Speaking of children - the infant/childhood mortalitry rate was appalling, somewhere between 1/4 and 1/2 of children died. A lot of people were disabled early in life by disease and injury. It took good health and quite a bit of luck to survive long enough to become a sailor - the population that was sailors would be relatively healthy to begin with, making the costs of medical intervention average lower. Related, since this only covered active sailors, old folks and all the ailments of aging weren't factored into the costs.

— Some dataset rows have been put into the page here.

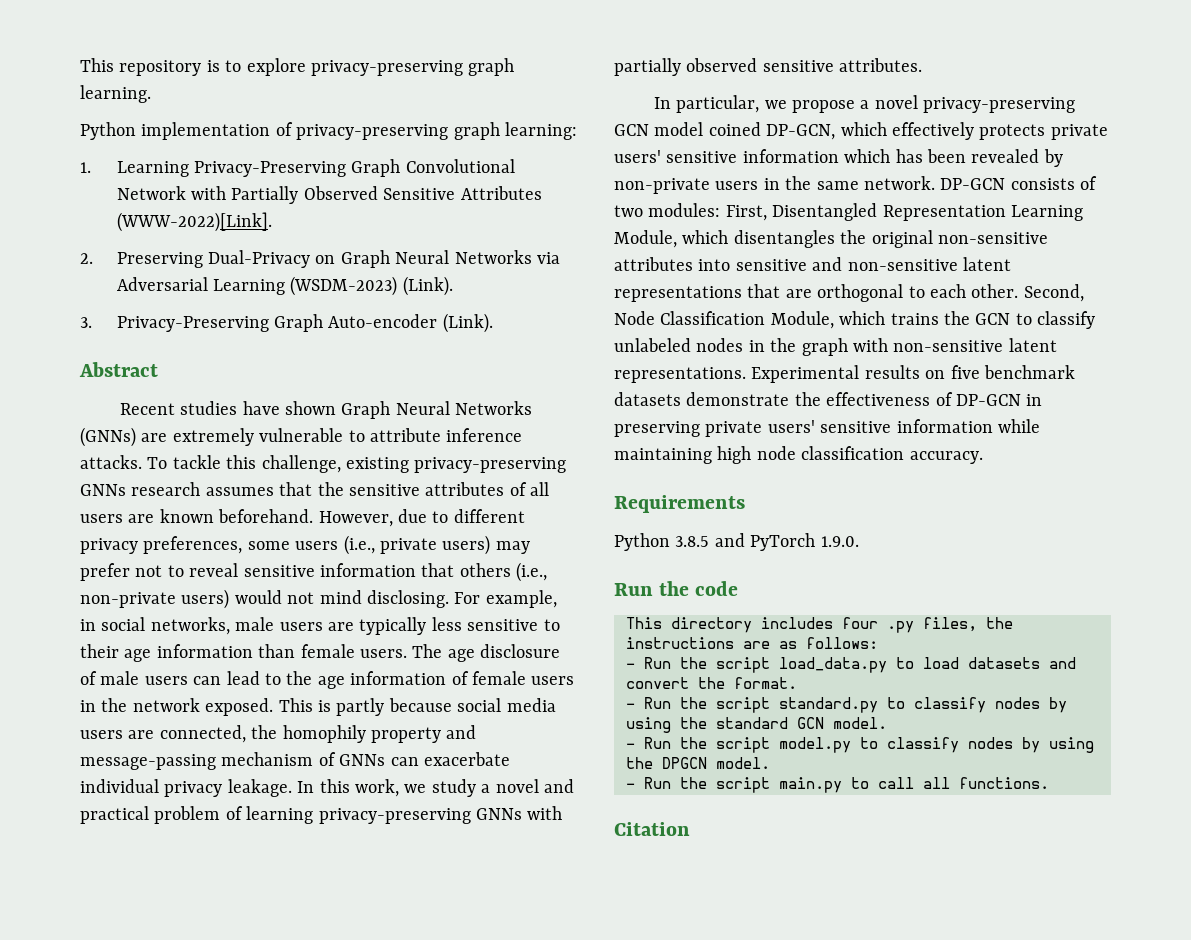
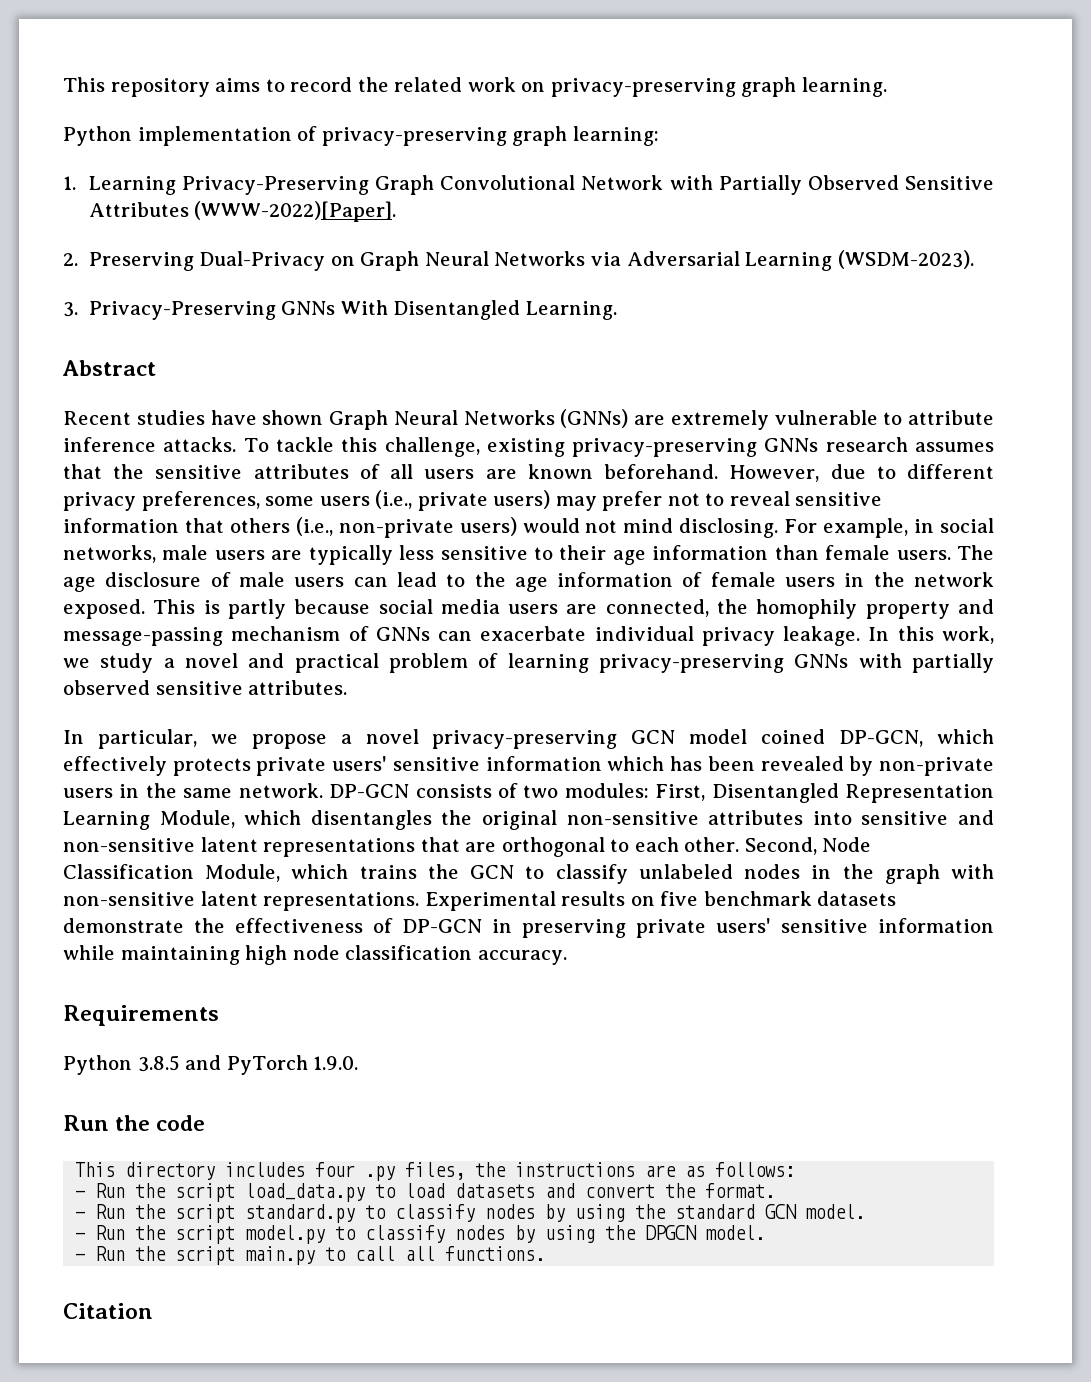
[206,58,306,76] is to explore -> [215,77,546,92] aims to record the related work on
[116,212,272,232] (WWW-2022)[Link]. -> [194,201,397,222] (WWW-2022)[Paper].
[290,276,453,296] (WSDM-2023) (Link). -> [837,250,974,269] (WSDM-2023).
[274,313,493,333] Graph Auto-encoder (Link). -> [281,300,617,320] GNNs With Disentangled Learning.

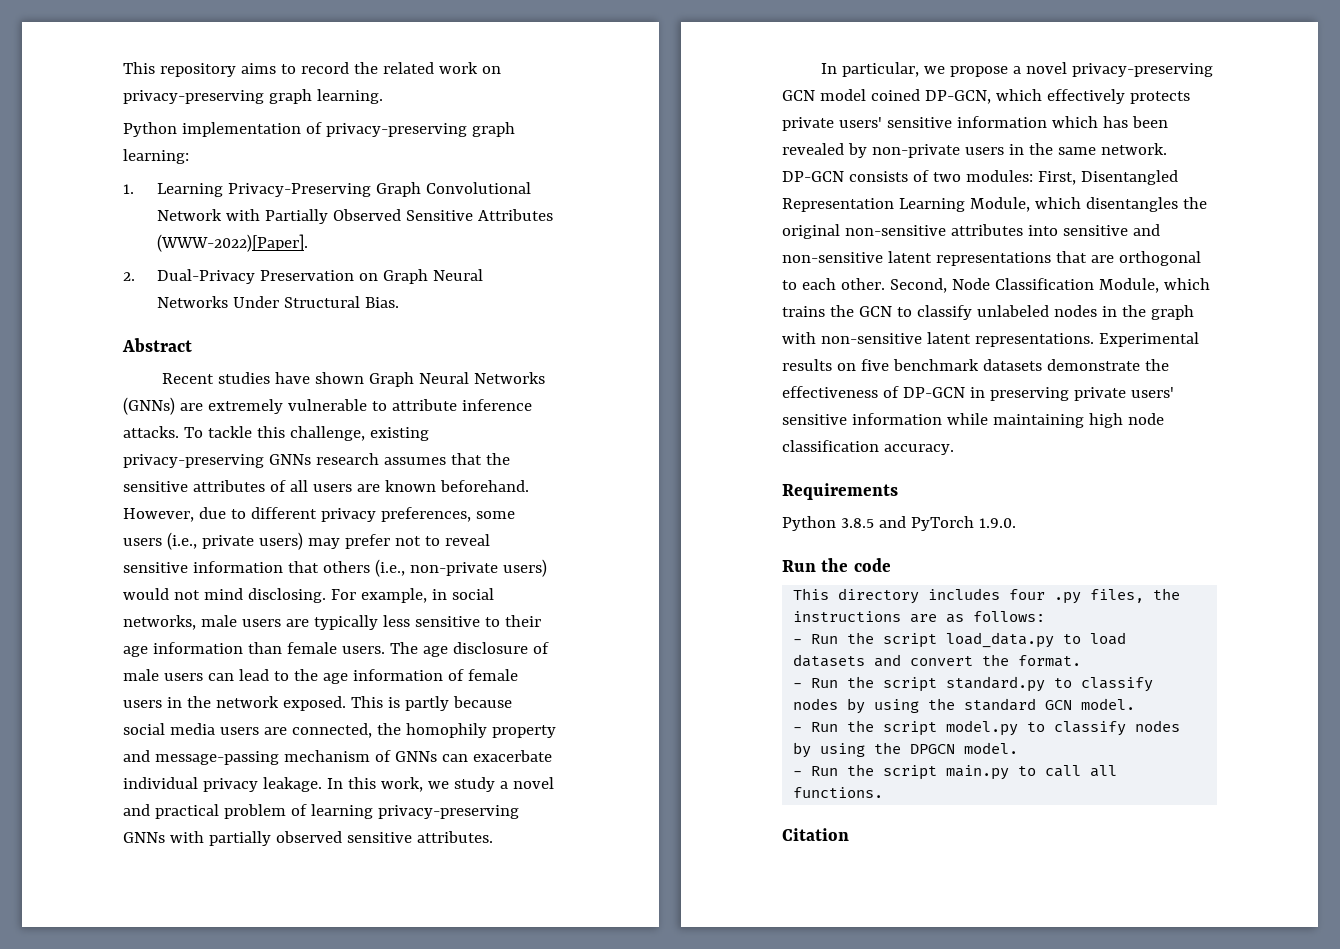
[88,251,326,271] Preserving Dual-Privacy -> [157,269,355,284] Dual-Privacy Preservation
[590,250,974,271] [63,300,617,320] via Adversarial Learning (WSDM-2023). // 3. Privacy-Preserving GNNs With Disentangled Learning. -> [233,296,400,308] Under Structural Bias.

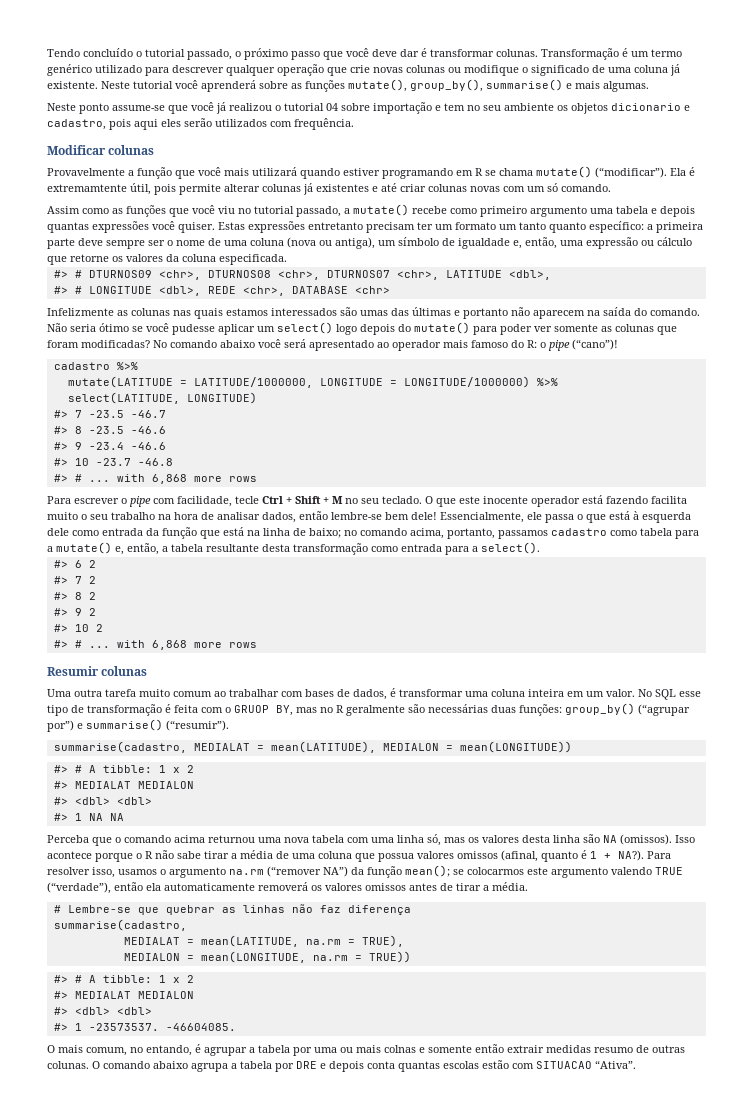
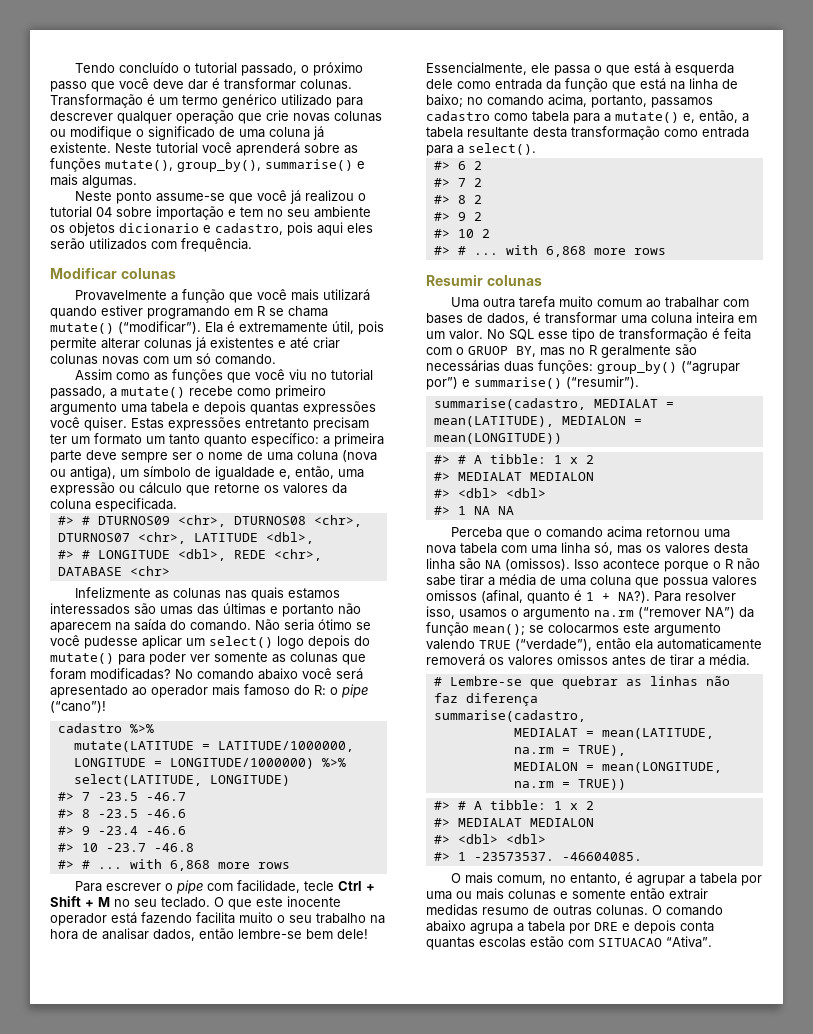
[47,184,127,192] extremamtente -> [239,322,328,333] extremamente
[208,835,255,843] returnou -> [646,527,701,537] retornou
[146,1045,192,1056] entando, -> [570,873,622,885] entanto,
[384,1045,416,1053] colnas -> [508,889,556,900] colunas

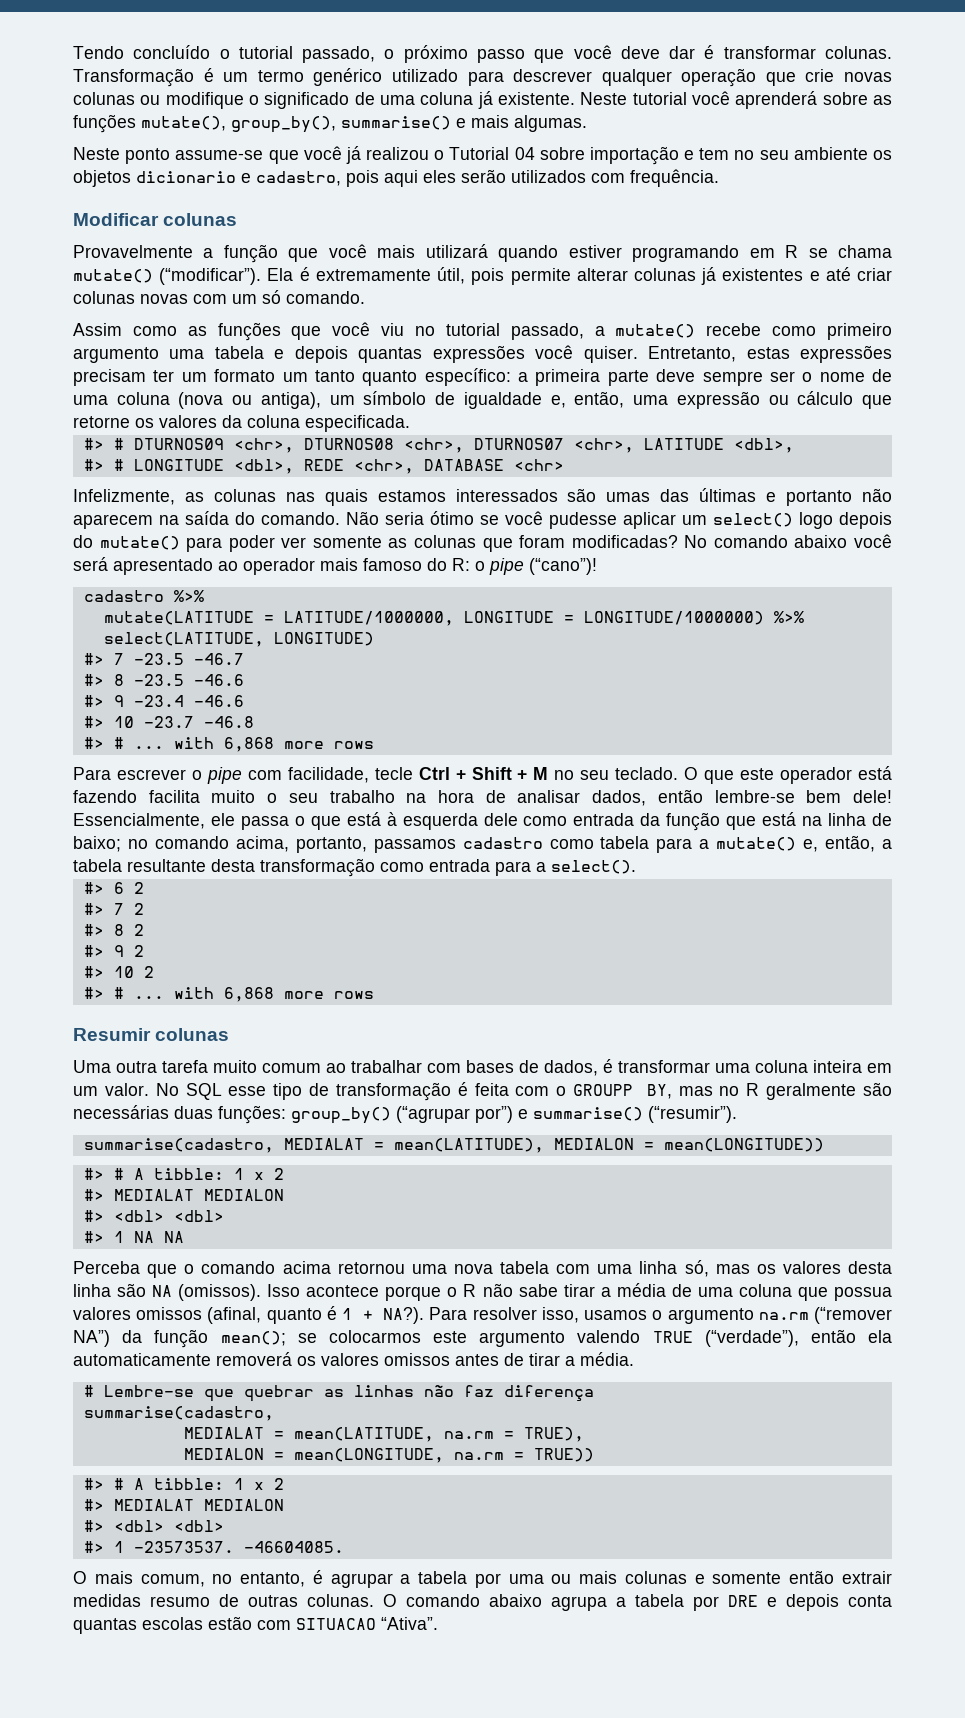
[50,206,92,218] tutorial -> [449,147,510,160] Tutorial
[131,417,309,431] Estas expressões entretanto -> [648,345,892,363] Entretanto, estas expressões
[75,587,152,598] Infelizmente -> [73,489,175,505] Infelizmente,
[287,896,341,907] inocente -> (775, 774) none
[468,346,508,355] GRUOP -> [573,1084,634,1096] GROUPP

Similar to the previous point - first aid, emergency care, and transportation have improved dramatically. If you get injured in the middle of the ocean and can't survive a week to a month in a dirty ship with diseased crew, you don't contribute to the costs. In 1798 if your hand gets ripped off by some accident or another, they aren't remotely capable of getting you to help without pointing the ship in the direction of a city with a hospital and waiting for the wind to get you there in a few days or weeks - no medevac, no coast guard, not even calling for first aid advice. Even if people then had expectations to match modern ones about a reasonable attempts to provide care - the capability of the times was such that a huge number of people would die long before care could provided at a hospital. So, insurance costs were much lower because a huge number of payees would never survive to take advantage of the benefits they paid for. (Heck, scurvy was still a major problem in ocean voyages, and a large number of the crew of any ship could/would die on a voyage - all of whom paid for the insurance. Limes had yet to be discovered or something).
All of this of course is in light of modern views of pricing and salary - which itself is a pretty hard comparrison. In general most of a person's pay went to food up to 90% (or more) - leaving little room for anything else, and so prices and margins (and expectations thereof) for non-food were much different. For the most part in the US food is a much, much lower percentage of a person's expenses anymore, so it's hard to do a direct comparrison.